REPUBLIKA.CO.ID, JAKARTA -- India resmi melarang ekspor gandum sejak Jumat (13/5/2022) pekan lalu akibat adanya gangguan iklim berupa gelombang panas yang berdampak pada gangguan produksi. Dampak terhadap kenaikan harga global perlu diwaspadai pemerintah bersama pelaku usaha.
Ekonom dari Institute for Economics and Development Finance (Indef), Rusli Abdullah, mengatakan, India bukan pemasok utama gandum bagi Indonesia. Namun, kebijakan India akan memberikan dampak terhadap harga global yang nantinya pun dirasakan Indonesia.
"Jadi bagi Indonesia dampaknya tidak langsung karena bukan sumber utama," kata Rusli kepada Republika.co.id, Selasa (17/5/2022).
Sebagai gambaran, sepanjang 2021 lalu, total impor gandum Indonesia mencapai 8,4 juta ton atau senilai 624,6 juta dolar AS. Total impor dari India pada tahun lalu hanya 318,4 ribu ton dengan nilai mencapai 100,9 juta dolar AS.

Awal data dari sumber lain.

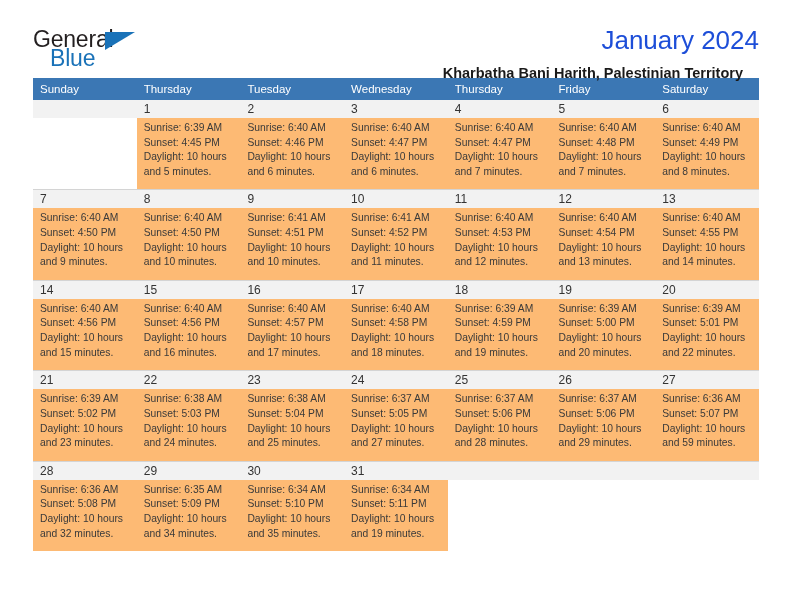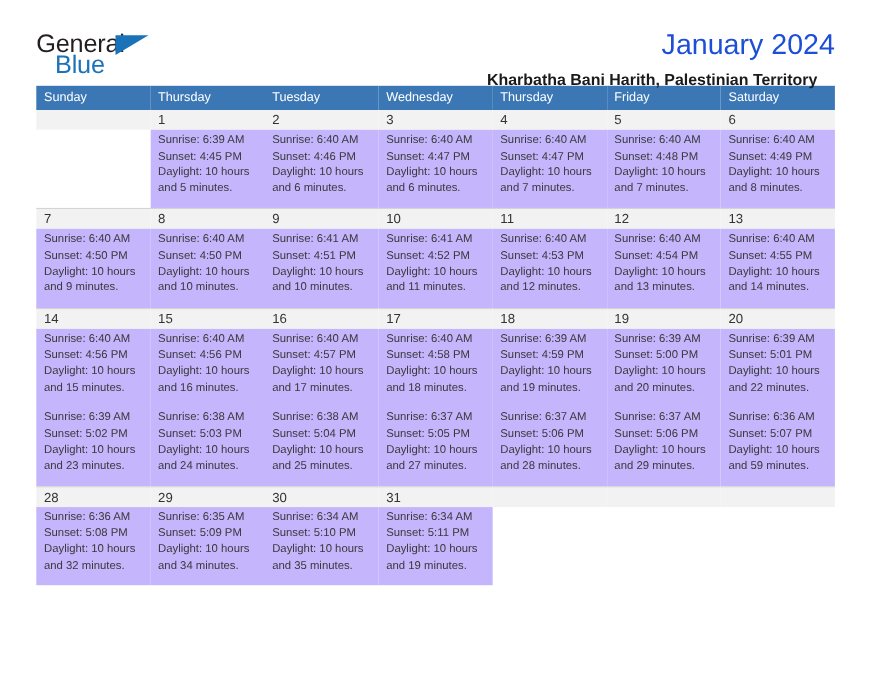"Sunrise: 6:39 AM" .info-row td { background: #c4b5fd -> #fdba74 }
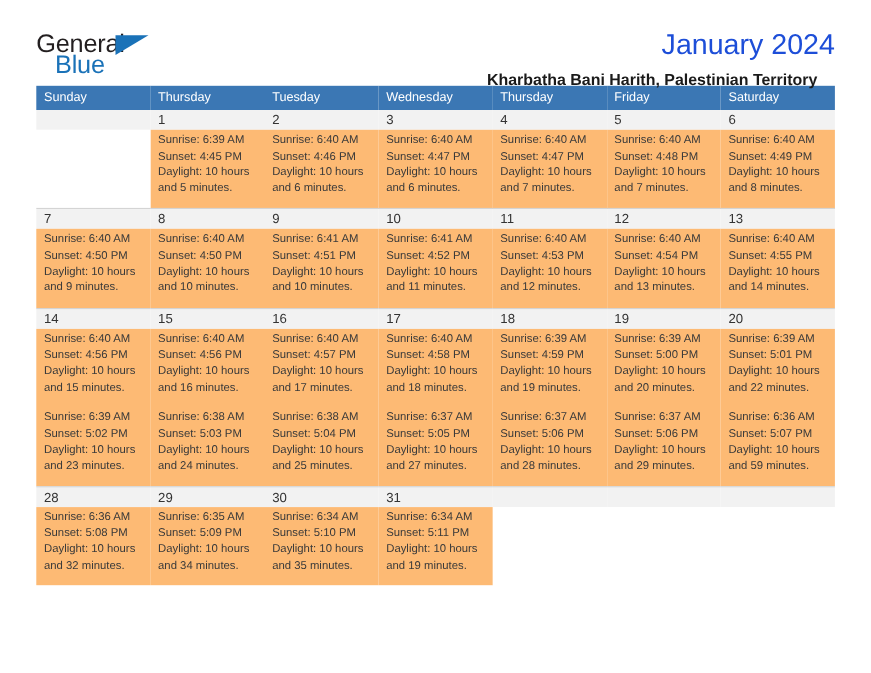"21" tr.daynum-row { html: none -> <tr> <td>21</td> <td>22</td> <td>23</td> <td>24</td> <td>25</td> <td>26</td> <td>27</td> </tr> }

Jumlah itu masih lebih kecil daripada impor gandum asal Ukraina yang kini dalam situasi perang. Volumenya mencapai 2,07 juta ton atau senilai 624,6 juta dolar AS.
Di sisi lain, Rusli menilai, komoditas gandum tidak seleastis beras atau bahan pokok lainnya ketika terjadi kenaikan harga. Jikalau nanti terjadi kenaikan harga produk gandum seperti roti dan mie, masyarakat Indonesia memiliki banyak alternatif pangan.
Meski demikian, Rusli mengatakan langkah India itu dapat menstimulus negara produsen gandum lain untuk melakukan hal yang sama. Indonesia, sebagai salah satu importir besar gandum tentunya akan kesulitan jika itu terjadi.
"Jadi mungkin memang harus segera mencari alternatif pasar untuk sumber gandum ini," katanya.